→ **Your instructions**: Work out how many lines of the listing below mention the word "position", and give only that figure.
--- Supplied data Enclosed Below ---
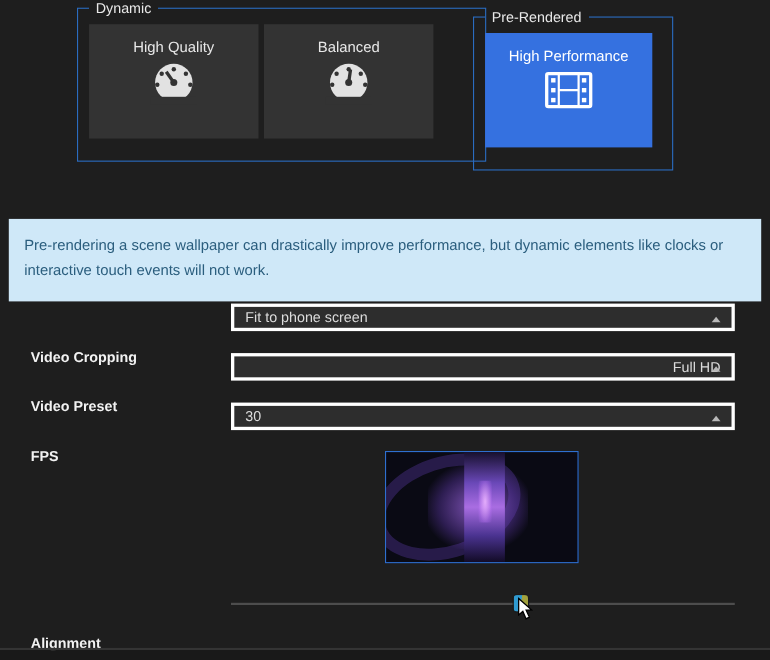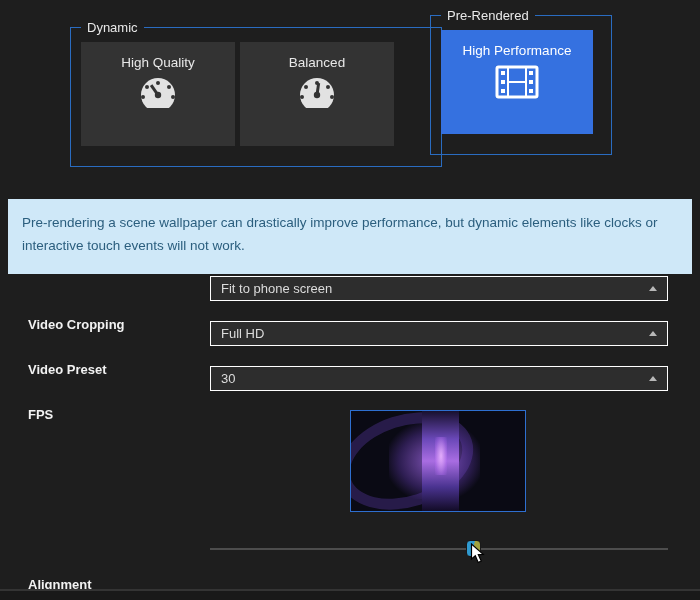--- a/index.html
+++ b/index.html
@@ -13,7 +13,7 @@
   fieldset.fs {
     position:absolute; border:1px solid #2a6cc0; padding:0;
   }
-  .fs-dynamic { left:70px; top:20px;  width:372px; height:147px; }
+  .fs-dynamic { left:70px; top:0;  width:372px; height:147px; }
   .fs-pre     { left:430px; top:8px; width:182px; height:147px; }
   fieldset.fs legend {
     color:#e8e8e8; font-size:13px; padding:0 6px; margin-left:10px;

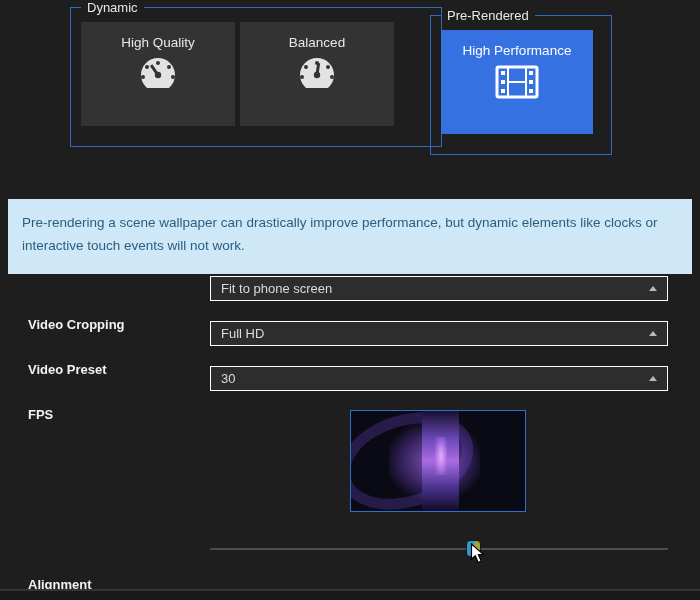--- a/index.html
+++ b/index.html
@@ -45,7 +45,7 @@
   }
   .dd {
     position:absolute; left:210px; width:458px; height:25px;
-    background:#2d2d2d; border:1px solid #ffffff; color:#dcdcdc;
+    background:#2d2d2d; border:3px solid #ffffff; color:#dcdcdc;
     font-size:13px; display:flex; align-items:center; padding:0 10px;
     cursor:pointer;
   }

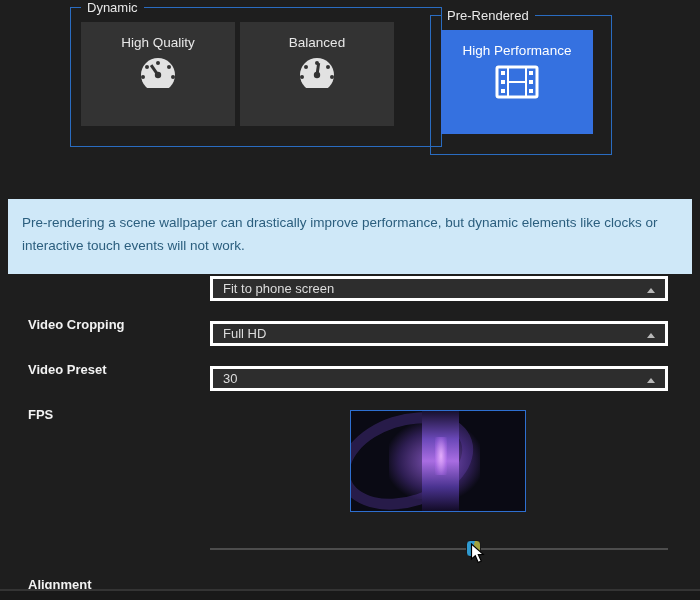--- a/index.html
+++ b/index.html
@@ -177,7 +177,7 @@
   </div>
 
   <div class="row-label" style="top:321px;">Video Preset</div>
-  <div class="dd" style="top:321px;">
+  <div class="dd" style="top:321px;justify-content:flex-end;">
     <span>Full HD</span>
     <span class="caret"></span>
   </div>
--- End of Enclosed Supplied data ---
→ **Task answer**: 2